*** Excerpted data ***

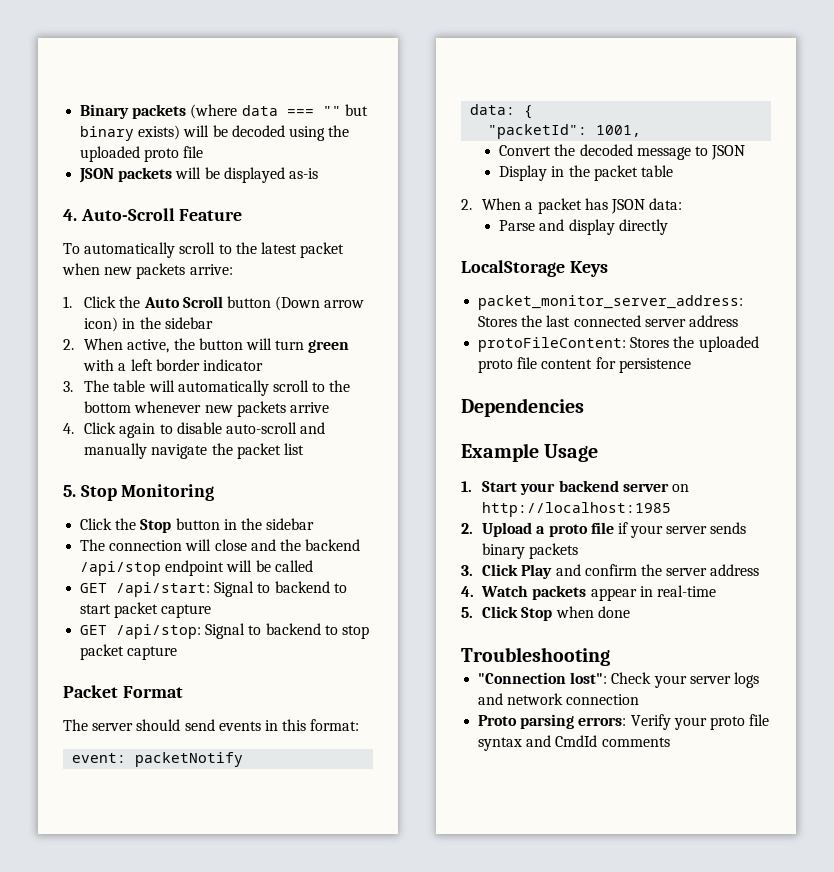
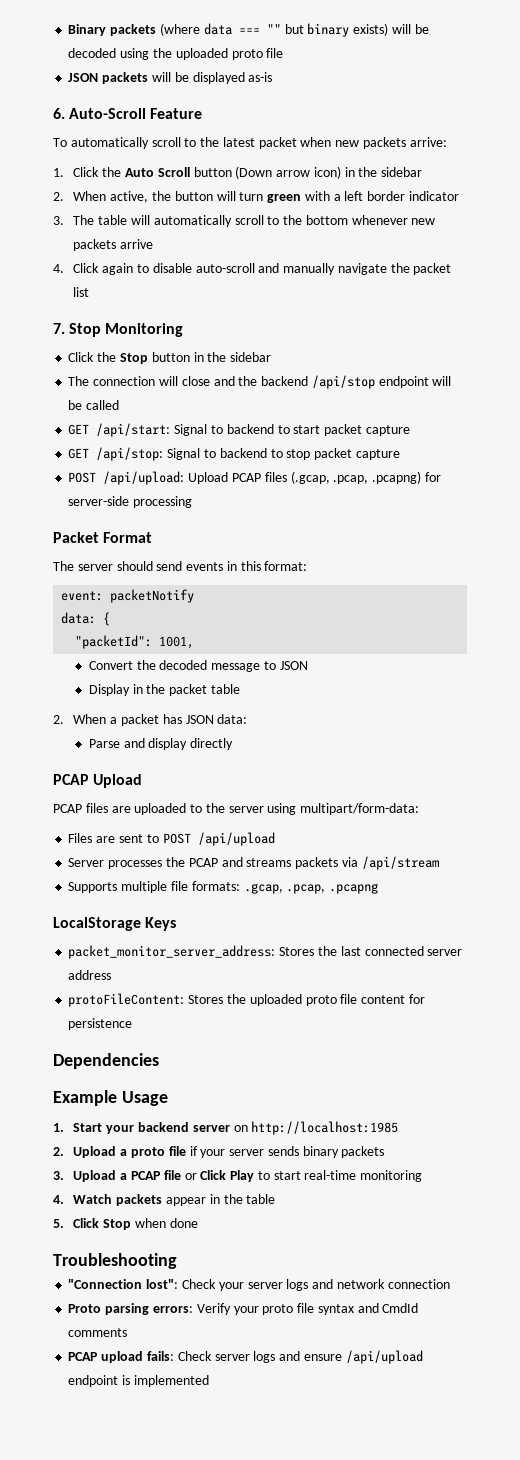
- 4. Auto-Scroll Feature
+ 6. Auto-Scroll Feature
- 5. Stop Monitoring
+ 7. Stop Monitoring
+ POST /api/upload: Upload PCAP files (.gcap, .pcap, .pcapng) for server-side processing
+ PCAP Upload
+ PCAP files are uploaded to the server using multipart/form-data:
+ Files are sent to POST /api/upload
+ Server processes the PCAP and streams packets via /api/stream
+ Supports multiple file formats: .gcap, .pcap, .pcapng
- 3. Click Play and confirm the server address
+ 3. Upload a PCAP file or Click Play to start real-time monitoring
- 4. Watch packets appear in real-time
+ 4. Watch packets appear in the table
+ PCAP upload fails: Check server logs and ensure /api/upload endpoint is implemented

***

- **Work item**
Output the lines above in full and exactly as given, omitting any pictures.

- **Output for this task**
- 4. Auto-Scroll Feature
+ 6. Auto-Scroll Feature
- 5. Stop Monitoring
+ 7. Stop Monitoring
+ POST /api/upload: Upload PCAP files (.gcap, .pcap, .pcapng) for server-side processing
+ PCAP Upload
+ PCAP files are uploaded to the server using multipart/form-data:
+ Files are sent to POST /api/upload
+ Server processes the PCAP and streams packets via /api/stream
+ Supports multiple file formats: .gcap, .pcap, .pcapng
- 3. Click Play and confirm the server address
+ 3. Upload a PCAP file or Click Play to start real-time monitoring
- 4. Watch packets appear in real-time
+ 4. Watch packets appear in the table
+ PCAP upload fails: Check server logs and ensure /api/upload endpoint is implemented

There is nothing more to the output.